Investment casting is also called lost wax casting or precision casting, which is a metal forming method to produce parts with tight tolerances, complex inner cavities and precise dimensions.
The main processes are as followings:
You know that investment casting was originated thousands of years ago. Over the years, with the rapid development of innovative equipment and methodology, investment casting is becoming one of the most popular forms of metal casting.
At the above, we said investment casting is also called “lost wax casting”, but actually the wax is not lost, instead, the wax was melted and collected, then purified and used in the next wax pattern workshop.
Investment casting is a manufacturing process in which a liquid material is poured into a ceramic shell, which contains a hollow cavity of the desired shape, and then allowed to solidify. The solidified part is the casting, which is broken away from the ceramic shell to complete the process.

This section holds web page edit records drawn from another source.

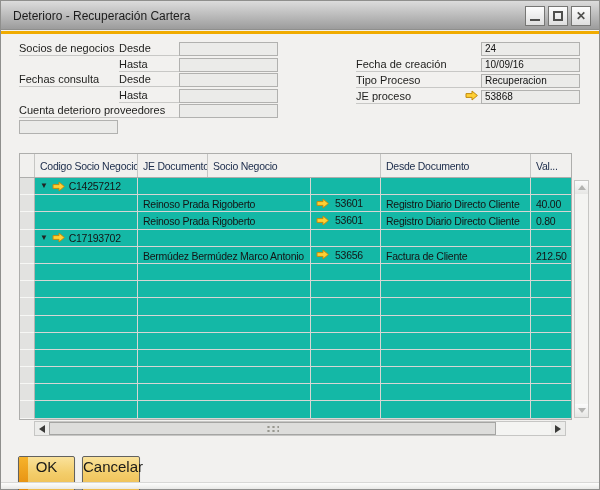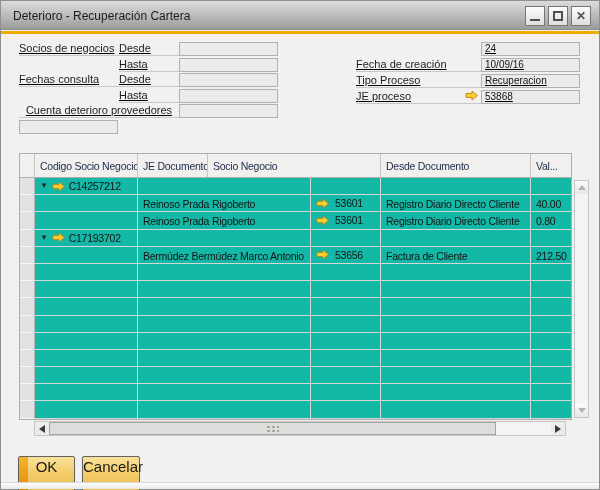--- a/index.html
+++ b/index.html
@@ -43,7 +43,7 @@
   .form { position:absolute; }
   .form-left  { left:18px;  top:41px; width:278px; }
   .form-right { left:355px; top:41px; width:224px; }
-  .frow { display:flex; align-items:flex-start; height:15.5px;text-decoration:underline; }
+  .frow { display:flex; align-items:flex-start; height:15.5px; }
   .form-right .frow { height:16px; }
   .flabel {
     font-size:11px; color:#1d1d1b; white-space:nowrap; overflow:hidden;

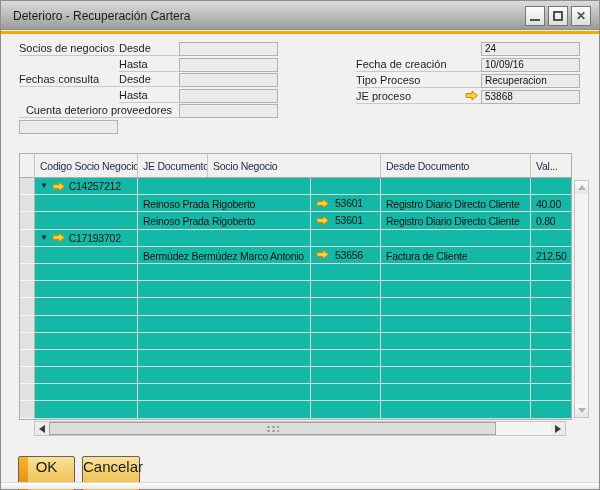--- a/index.html
+++ b/index.html
@@ -52,7 +52,7 @@
   .ul { border-bottom:1px solid #c8c8c6; }
   .lab-main { width:100px; }
   .lab-sub  { width:60px; }
-  .lab-wide { width:160px;text-align:center; }
+  .lab-wide { width:160px; }
   .lab-r    { width:125px; display:flex; }
   .lab-r .arrow-slot { margin-left:auto; margin-right:3px; }
   .num-label { margin-left:auto; padding:0 28px 0 14px;margin-top:24px; }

1. Wax Pattern - The process begins with a precision-engineered wax replica of the desired end product—the key to achieving such a detailed casting. The wax replica is produced from a wax injection mold that is built and can reproduce millions of wax parts over its lifetime.
2. Shell Making – The wax “pattern” is then dipped into a ceramic slurry several times, drying between each dip, building a strong ceramic shell around the wax pattern(s). Within a high pressure and heat vessel, the wax is then melted out and creates the ceramic mold hence the name “lost wax” casting. The ceramic shell is then placed into a high temperature oven to roasting and prepare for accepting molten metal.

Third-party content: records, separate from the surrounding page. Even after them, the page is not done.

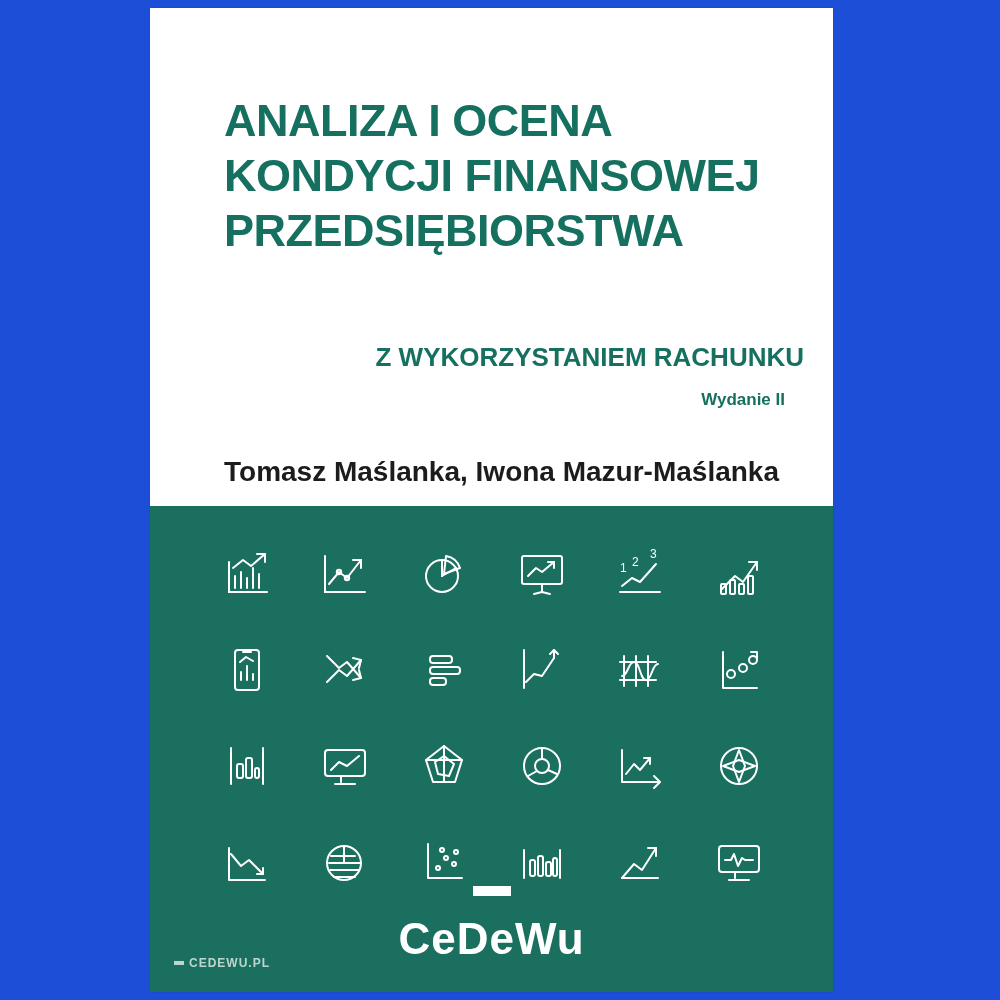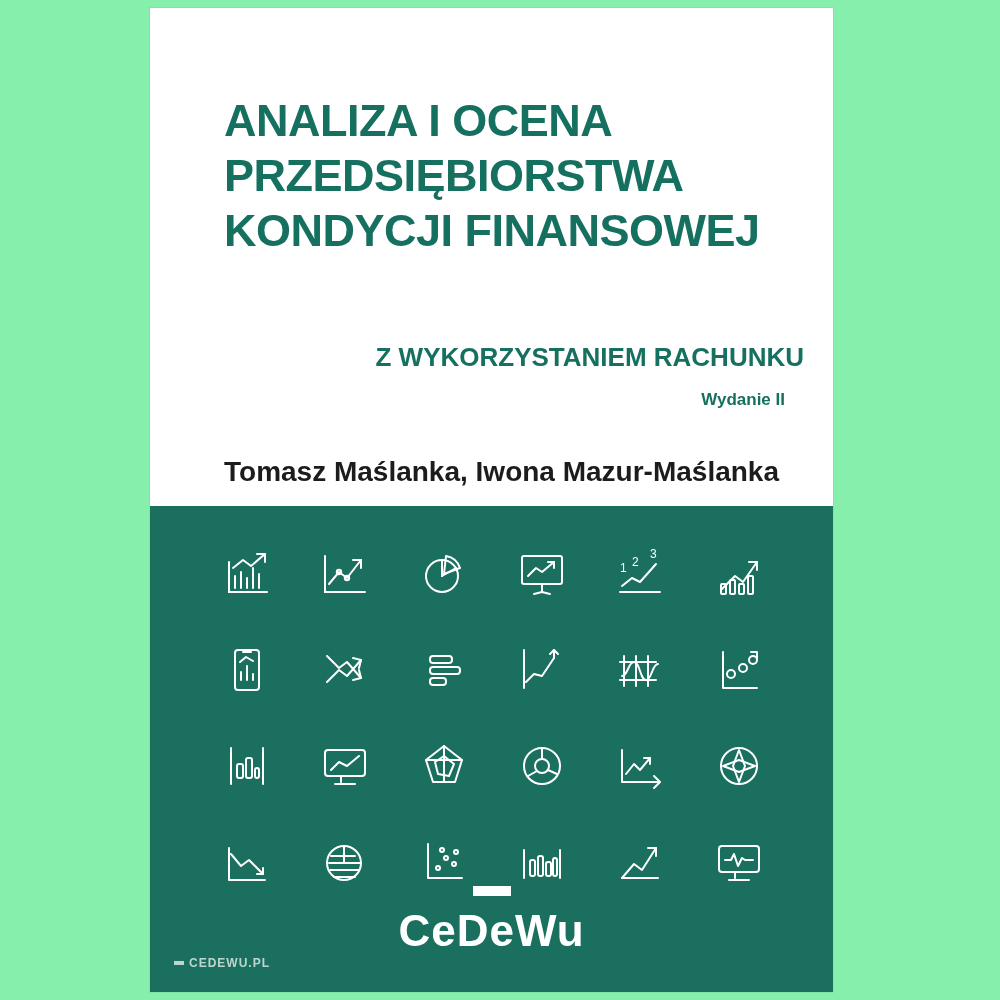--- a/index.html
+++ b/index.html
@@ -15,7 +15,7 @@
     position: relative;
     width: 1000px;
     height: 1000px;
-    background: #86efac;
+    background: #1d4ed8;
   }
   
   #cover {

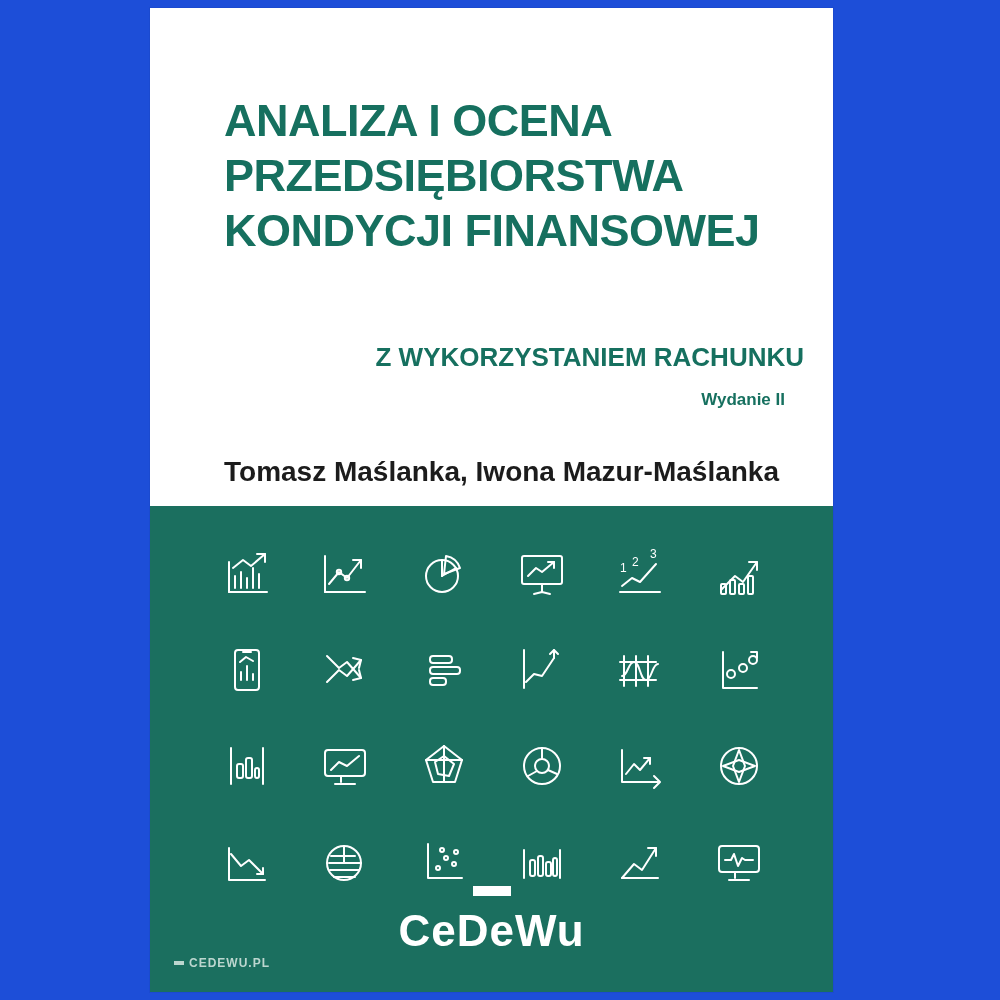--- a/index.html
+++ b/index.html
@@ -165,8 +165,8 @@
 
       <div class="title-block">
         <div class="title-line">ANALIZA I OCENA</div>
+        <div class="title-line">KONDYCJI FINANSOWEJ</div>
         <div class="title-line">PRZEDSIĘBIORSTWA</div>
-        <div class="title-line">KONDYCJI FINANSOWEJ</div>
       </div>
 
       <div class="subtitle-block">

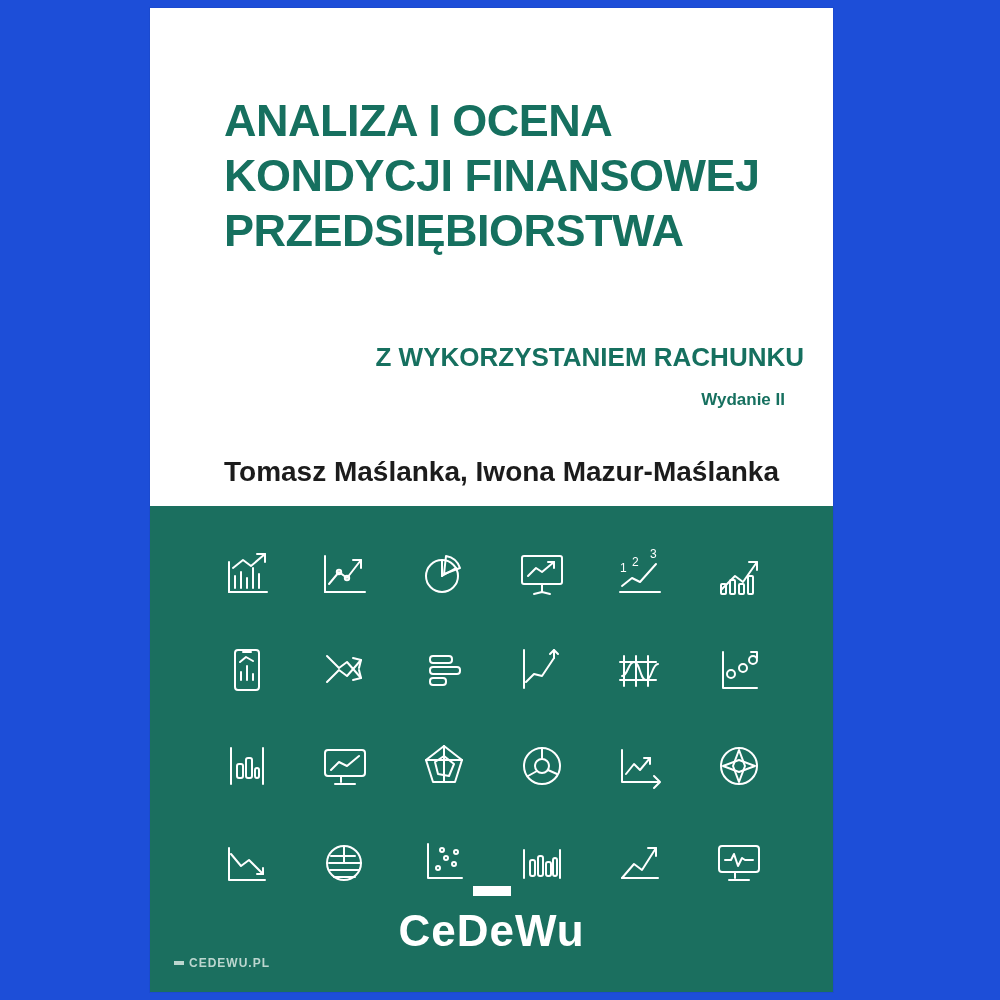--- a/index.html
+++ b/index.html
@@ -117,7 +117,7 @@
     position: absolute;
     left: 0;
     right: 0;
-    bottom: 36px;
+    bottom: 28px;
     text-align: center;
   }
   #publisher-name {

3. Pouring - The shell is preheated in a furnace to approximately 1000°C and the molten metal is poured from a ladle into the gating system of the roasted shell, filling the shell cavity. Pouring is typically achieved manually under the force of gravity, but other methods such as vacuum or pressure are sometimes used.
4. Cooling - After the shell has been filled, the molten metal cools and solidifies into the shape of the final casting. Cooling time depends on the thickness of the part, thickness of the mold, and the alloy used.

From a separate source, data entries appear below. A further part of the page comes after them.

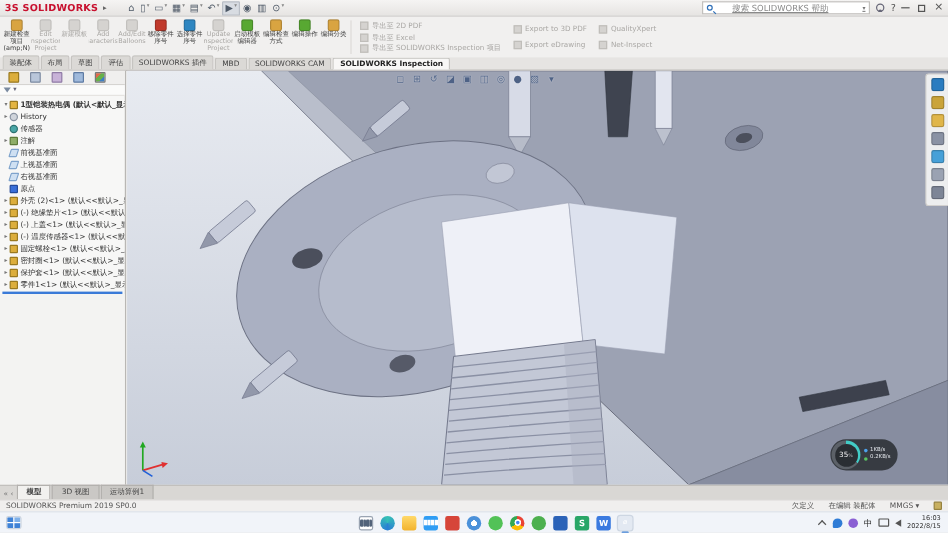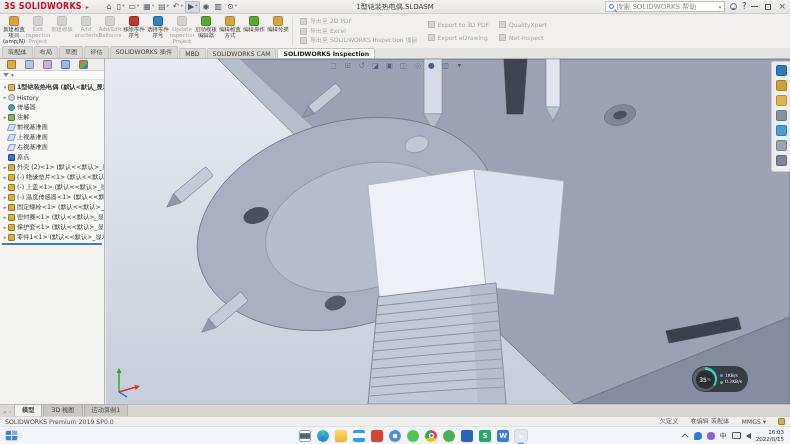--- a/index.html
+++ b/index.html
@@ -221,7 +221,6 @@
         <span class="dd">▾</span>
       </span>
     </div>
-  <div class="doc-title">1型铠装热电偶.SLDASM</div>
   <div class="tb-right">
     <div class="searchbox">
       <span class="mag"></span>

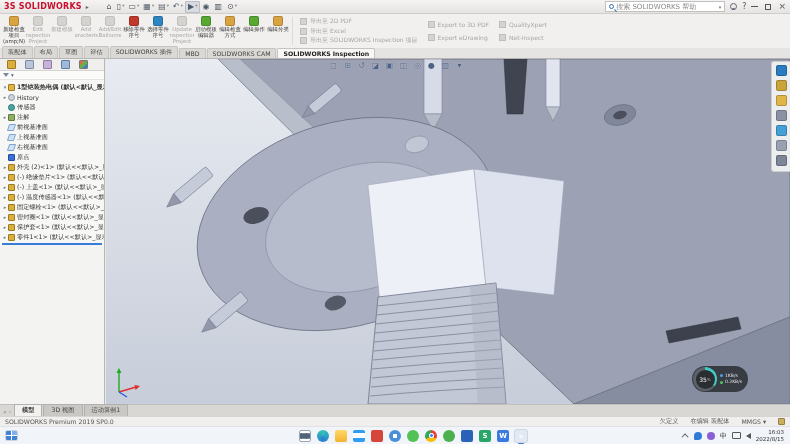--- a/index.html
+++ b/index.html
@@ -18,8 +18,8 @@
   .qi .dd { font-size:4.5px; color:#888; margin-left:1px; }
   .doc-title { position:absolute; left:200px; right:200px; text-align:center; color:#444; font-size:7px; pointer-events:none; }
   .tb-right { margin-left:auto; display:flex; align-items:center; gap:5px; }
-  .searchbox { display:flex; align-items:center; gap:2px; background:#fff; border:1px solid #c2c0bd;
-    height:11px; width:120px; padding:0 3px; color:#8a8a8a; }
+  .searchbox { display:flex; align-items:center; gap:16px; background:#fff; border:1px solid #c2c0bd;
+    height:11px; width:140px; padding:0 3px; color:#8a8a8a;text-decoration:underline; }
   .mag { width:5px; height:5px; border:1px solid #2e6fb8; border-radius:50%; position:relative; flex:none; }
   .mag::after { content:""; position:absolute; width:3px; height:1px; background:#2e6fb8; transform:rotate(45deg); left:4px; top:5px; }
   .sb-dd { margin-left:auto; color:#777; font-size:5px; }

5. Shell Removal - After the metal has cooled to the touch, the ceramic shell can be broken away from the part(s), and the casting removed. The ceramic mold is typically broken using water jets, vibration, or other methods. Once removed, the parts are separated from the gating system by either cutting off or cold breaking.
6. Finishing - Often, post-cast finishing operations such as grinding, sandblasting, or shot-blasting are used to remove the gate(s). Heat treatment is also sometimes used to anneal or harden the final part before sending to the customer.